O outrora descontente Heverton garantiu a vitória da Portuguesa, frente ao (por enquanto) Americana, no Canindé. O jogo foi sofrível, como de costume. e a torcida pegou no pé no meia. 

Heverton, ao lado de Fabrício, externou sua vontade de deixar o Canindé. Ao contrário do ala, foi demovido da ideia e reintegrado ao elenco, tendo, inclusive, jogado o clássico contra o Palmeiras.

É óbvio. como dois e dois são vinte e dois, que o jogador ficou mal com a torcida. É evidente que não se espera racionalidade por parte dos adeptos de uma equipe que não ganha nada relevante há quase 40 anos. É lógico que a malta das bancadas tem, pois, todo o direito de pegar no pé do atleta.

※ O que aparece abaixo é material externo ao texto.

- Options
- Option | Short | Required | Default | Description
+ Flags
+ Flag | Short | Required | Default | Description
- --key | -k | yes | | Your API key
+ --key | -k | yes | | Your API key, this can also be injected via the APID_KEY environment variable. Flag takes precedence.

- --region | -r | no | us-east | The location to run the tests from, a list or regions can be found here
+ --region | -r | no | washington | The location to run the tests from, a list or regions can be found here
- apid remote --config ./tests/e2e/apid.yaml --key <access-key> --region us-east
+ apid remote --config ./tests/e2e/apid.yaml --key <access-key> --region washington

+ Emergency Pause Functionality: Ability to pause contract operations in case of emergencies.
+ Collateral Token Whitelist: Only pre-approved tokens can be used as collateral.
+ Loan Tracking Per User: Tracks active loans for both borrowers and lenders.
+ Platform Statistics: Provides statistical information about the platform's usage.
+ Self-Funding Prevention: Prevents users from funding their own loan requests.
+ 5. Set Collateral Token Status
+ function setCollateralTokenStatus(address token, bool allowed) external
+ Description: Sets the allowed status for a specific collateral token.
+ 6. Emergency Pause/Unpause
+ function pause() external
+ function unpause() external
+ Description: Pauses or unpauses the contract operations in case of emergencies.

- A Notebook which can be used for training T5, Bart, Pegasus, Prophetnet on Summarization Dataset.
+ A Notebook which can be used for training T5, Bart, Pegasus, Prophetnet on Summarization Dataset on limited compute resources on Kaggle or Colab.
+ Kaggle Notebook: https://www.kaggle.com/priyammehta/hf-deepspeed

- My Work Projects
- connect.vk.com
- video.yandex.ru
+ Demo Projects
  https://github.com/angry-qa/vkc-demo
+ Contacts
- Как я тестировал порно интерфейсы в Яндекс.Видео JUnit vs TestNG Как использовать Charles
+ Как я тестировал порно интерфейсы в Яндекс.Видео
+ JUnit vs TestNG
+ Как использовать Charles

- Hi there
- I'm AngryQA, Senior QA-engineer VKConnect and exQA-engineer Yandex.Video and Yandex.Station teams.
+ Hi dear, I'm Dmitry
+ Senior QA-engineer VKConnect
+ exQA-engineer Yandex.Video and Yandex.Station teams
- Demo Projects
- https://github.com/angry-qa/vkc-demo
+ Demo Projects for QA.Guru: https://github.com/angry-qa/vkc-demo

Da parte dele, Heverton, que goza da confiança do treinador Sérgio Guedes, espera-se atitudes mais inteligentes. Não cabe, sob hipótese alguma, colocar a mão perto da orelha, esperando que a torcida grite seu nome. Esta, por sua vez, deve apoiar o jogador durante o jogo, pois é a Lusa que ele representa. Fazer diferente é dar um tiro de fuzil no pé.